Unknown specs, it's a few tens of bytes in size, as written in the MFT table.
Usually written over out-dated MFT entries, as it fits in one block.
May have something to do with filenames. 

New Info:
Actually most of the datafile consists of compressed ffna files, they most
probably contain various types of data (including 3d)
The ffna entries which are visible in the datafile are uncompressed files.
(does this actually stand for "ArenaNet File Format"?)

// FILEDATA 

Theory 1:

    First uint32 is similar between files, top 16 bits usually 01 02.
    Then comes compressed data (?)
    Then, for many files, 08 00 01 within a few bytes of the file's end.

Theory 2:

    The first short of flags for the file (in MFT) shows compression/encryption of filedata.
    Starts with int16 (0x0102) -- Dir Section?
    If compressed the last quad of data is 0x08000180 then the uncompressed size (int32).

// ATEX - ATTX
Something like a DXT compressed texture.
One extraction of such completed by [[User:republicola|republicola]]

New Info:
Header structure:
    char{4} 'ATEX' - file format identifier
            'ATTX' - same file format as ATEX - these files store the terrain tile textures
    char{4} 'DXT?' - compression type, can be either DXT1 DXT2 DXT3 DXT4 DXT5 DXTA or DXTL
    uint16{2}      - x resolution
    uint16{2}      - y resolution
    uint32{4}      - data size (including this uint32)
    uint32{4}      - some kind of additional image compression type descriptor
                     possibly advances the file format to skip over bigger empty areas.
                     known values:
                     0x00 - no additional compression
                     0x08 - the most common one, followed by a bunch of unknown data and the
                            image data
                     0x09 - unknown - the file size is usually a lot smaller than the resolution
                            would suggest
                     0x0c - unknown

    Image compression types:
    DXT1 - The image is compressed with DXT1 compression, the color information and the 4x4 block
           information are stored in separate arrays in the file

    DXT2-5 - yet to be explored, probably modified versions of the original compression schemes

// Mft Main File Table? structure

Every entry in the Mft is 0x18 bytes long, the first 16 entries are probably reserved for
internal usage/future expansions.

The very first entry is reserved for the header of the mft:

        char{4}		'Mft' 0x1A -> last byte was no version number, it's the same terminator as in the 3AN ID
        uint32{4}	Unknown (may also be a uint64{8} with the next var) (probably also some file counter)
        uint32{4}	Unknown
        uint32{4}	Number of entries in Mft table (including this one as entry 0)
        uint32{4}	Unknown
        uint32{4}	Unknown

The second entry is reserved for the header of the bigfile:

	uint64{8}	Offset of header structure (0)
	uint32{4}	Size of header structure (32)
	uint32{4}	Flag
	uint32{4}	Counter
	uint32{4}	CRC - not used

Third Entry in the mft is for the misteryous hash table.

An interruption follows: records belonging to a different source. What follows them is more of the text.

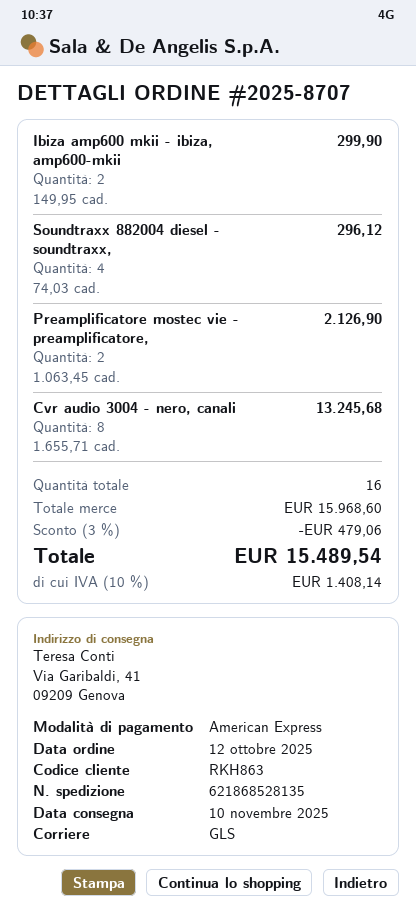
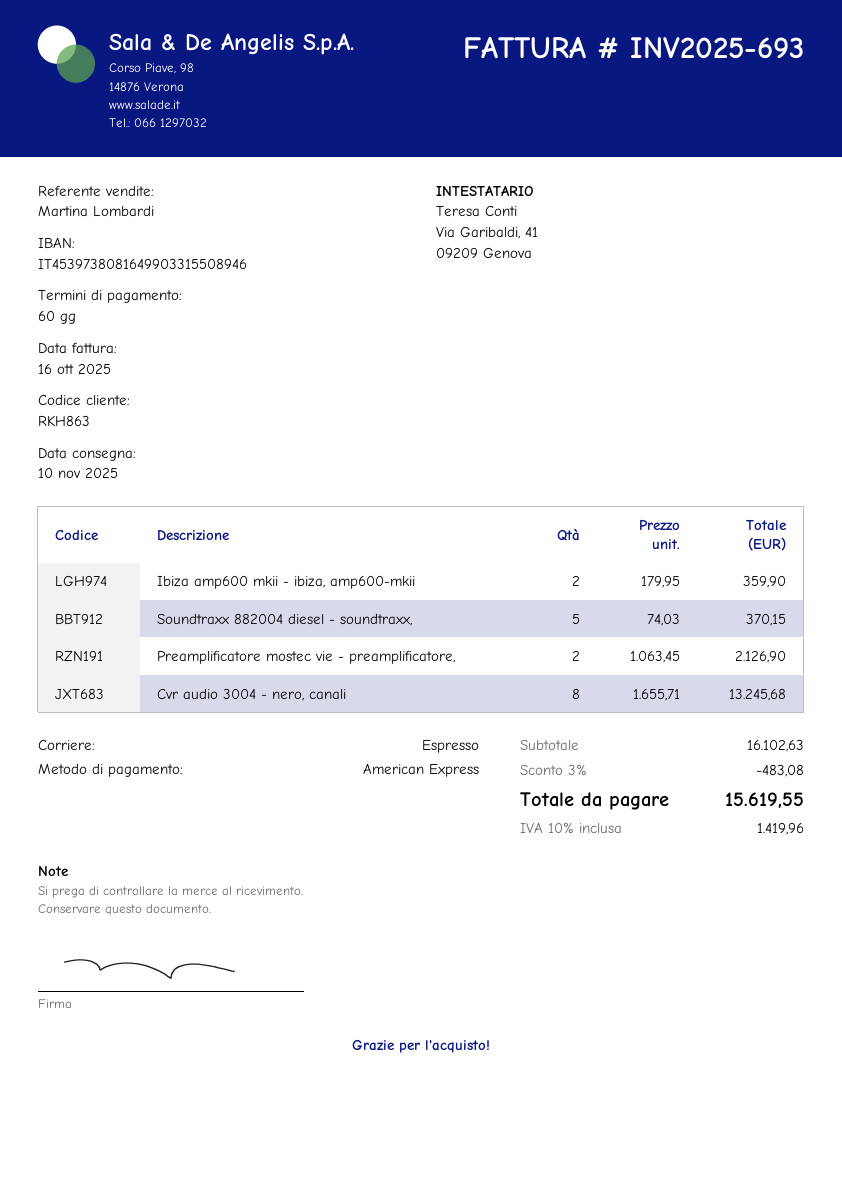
shipping method: GLS -> express
Ibiza amp600 mkii - ibiza, amp600-mkii: 2 x 149.95 = 299.90 -> 2 x 179.95 = 359.90
Soundtraxx 882004 diesel - soundtraxx,: 4 x 74.03 = 296.12 -> 5 x 74.03 = 370.15
subtotal: 15968.60 -> 16102.63
discount: 3% = 479.06 -> 3% = 483.08
tax: 10% = 1408.14 -> 10% = 1419.96
total: 15489.54 -> 15619.55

	uint64{8}	Offset of (Filename) Hash info table?
	uint32{4}	Size of (Filename) Hash info table ?
	uint32{4}	Flag
	uint32{4}	Counter
	uint32{4}	CRC
	
Fourth entry in the mft is the self reference to the mft

	uint64{8}	Offset of Self (the Mft table itself)
	uint32{4}	Size of Self 
	uint32{4}	Flag
	uint32{4}	Counter
	uint32{4}	CRC
	
The rest of the first 16 reserved entries are left blank (reserved)

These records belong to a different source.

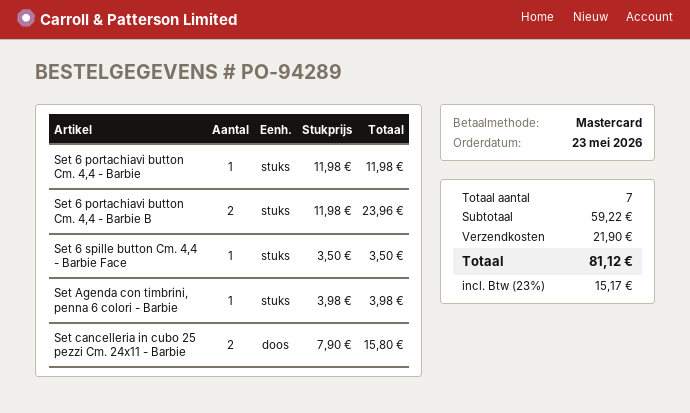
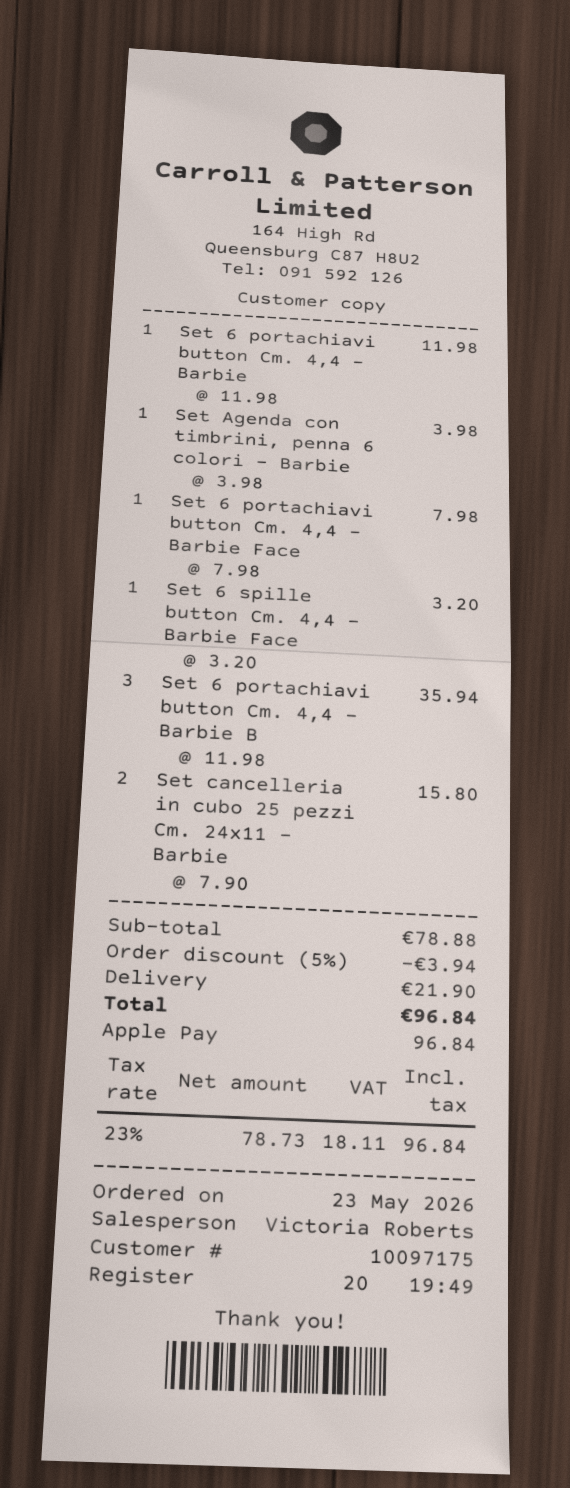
payment method: Mastercard -> Apple Pay
Set 6 portachiavi button Cm. 4,4 - Barbie B: 2 x 11.98 = 23.96 -> 3 x 11.98 = 35.94
Set 6 spille button Cm. 4,4 - Barbie Face: 1 x 3.50 = 3.50 -> 1 x 3.20 = 3.20
Set 6 portachiavi button Cm. 4,4 - Barbie Face: none -> 1 x 7.98 = 7.98
subtotal: 59.22 -> 78.88
discount: none -> 5% = 3.94
tax: 23% = 15.17 -> 23% = 18.11
total: 81.12 -> 96.84

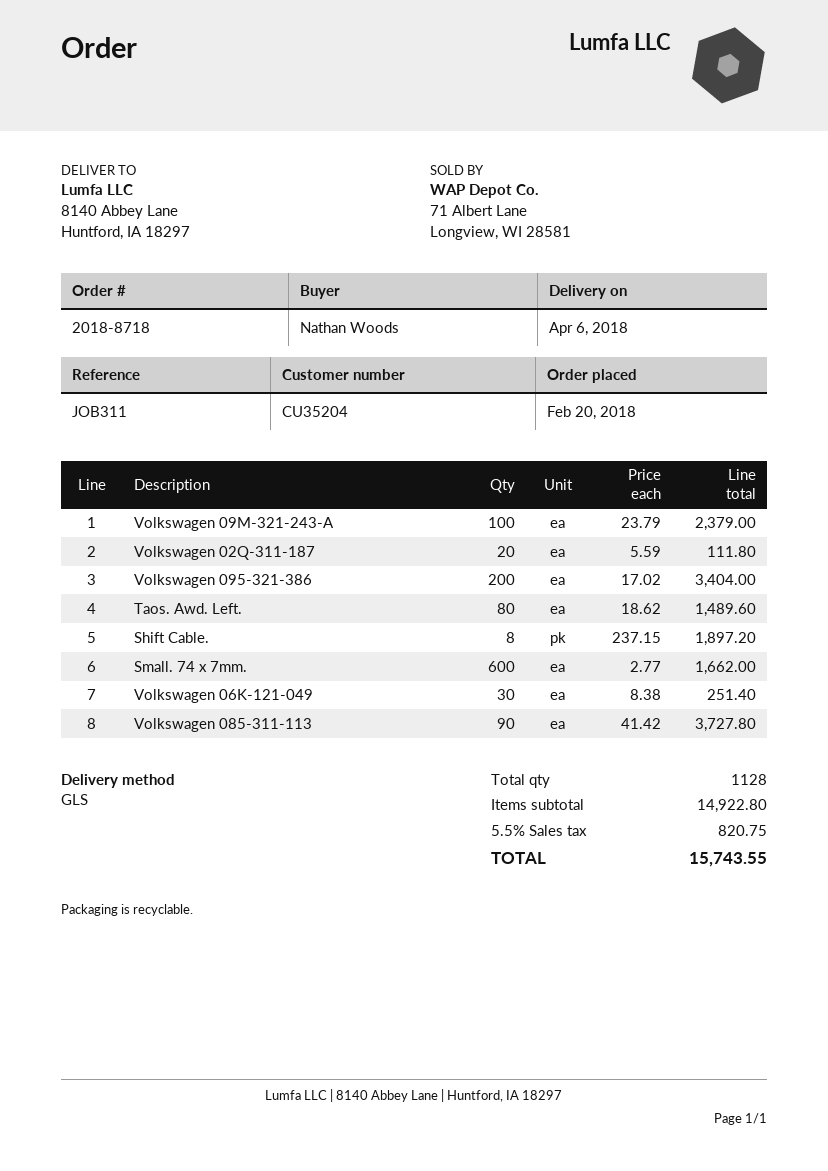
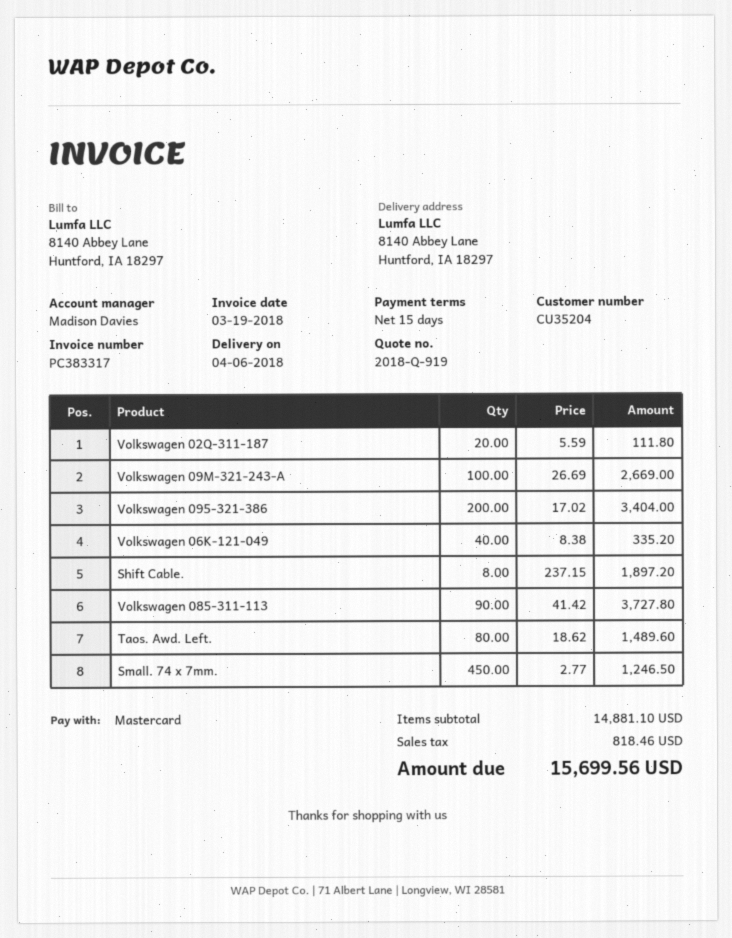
Volkswagen 09M-321-243-A: 100 x 23.79 = 2379.00 -> 100 x 26.69 = 2669.00
Small. 74 x 7mm.: 600 x 2.77 = 1662.00 -> 450 x 2.77 = 1246.50
Volkswagen 06K-121-049: 30 x 8.38 = 251.40 -> 40 x 8.38 = 335.20
subtotal: 14922.80 -> 14881.10
tax: 820.75 -> 818.46
total: 15743.55 -> 15699.56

After the 16 reserved entries comes the actual content information for the bigfile.

Theory 1:

	// For each file (entries of 0x18 again)
	uint64{8}	Offset of (compressed) file
	uint32{4}	Size of file 
	uint32{4}	Flag
	uint32{4}	Counter (probably file ID)
	uint32{4}	CRC

CRC method unknown, but files with the same CRC32 had the same CRC in the MFT.

Theory 2:

	// For each file (entries of 0x18 again)
	uint64{8}	Offset of (compressed) file
	uint32{4}	Size of file 
	uint32{2}	Compression Method (Same as ZIP. 0x00 = STORED, 0x08 = COMPRESSED)
	uint32{2}	Flag
	uint32{4}	Counter (probably file ID) / DOS Date/Time? (Basically, we're guessing here!)
	uint32{4}	CRC

    CRC method same as in zip. (Unconfirmed)

    <THEORY 2 ONLY:>
    >>
    
    Bit Flag

    char(1) = 0x01 / 0x02 / 0x03 (switch in EXE).
    char(1) = UNKNOWN... Known values (0x00 / 0x01 / 0x0b / 0x0c / 0xff)

    <<

// Flag bit meaning:

Bit 3 - Compressed contents. 
Is never set for FFNA or ATEX 
Almost always set for compressed data.

Bit 16 - Always set.

Bit 17 - If set, and none of 24, 25 set, Counter is 0.
(the flag 3, 16, 17 is incredibly common)
Maybe incomplete data, as some files pointed by this have lots of FF bytes on their end.

Bit 24 - Rarely set, if set, counter > 0.
Bit 25 - Set more often than bit 24, counter > 0.
(the flag 3, 16, 17, 25 is also incredibly common)

Bit 27 - Counter = 0, Most FFNAs have (16, 24, 25, 27)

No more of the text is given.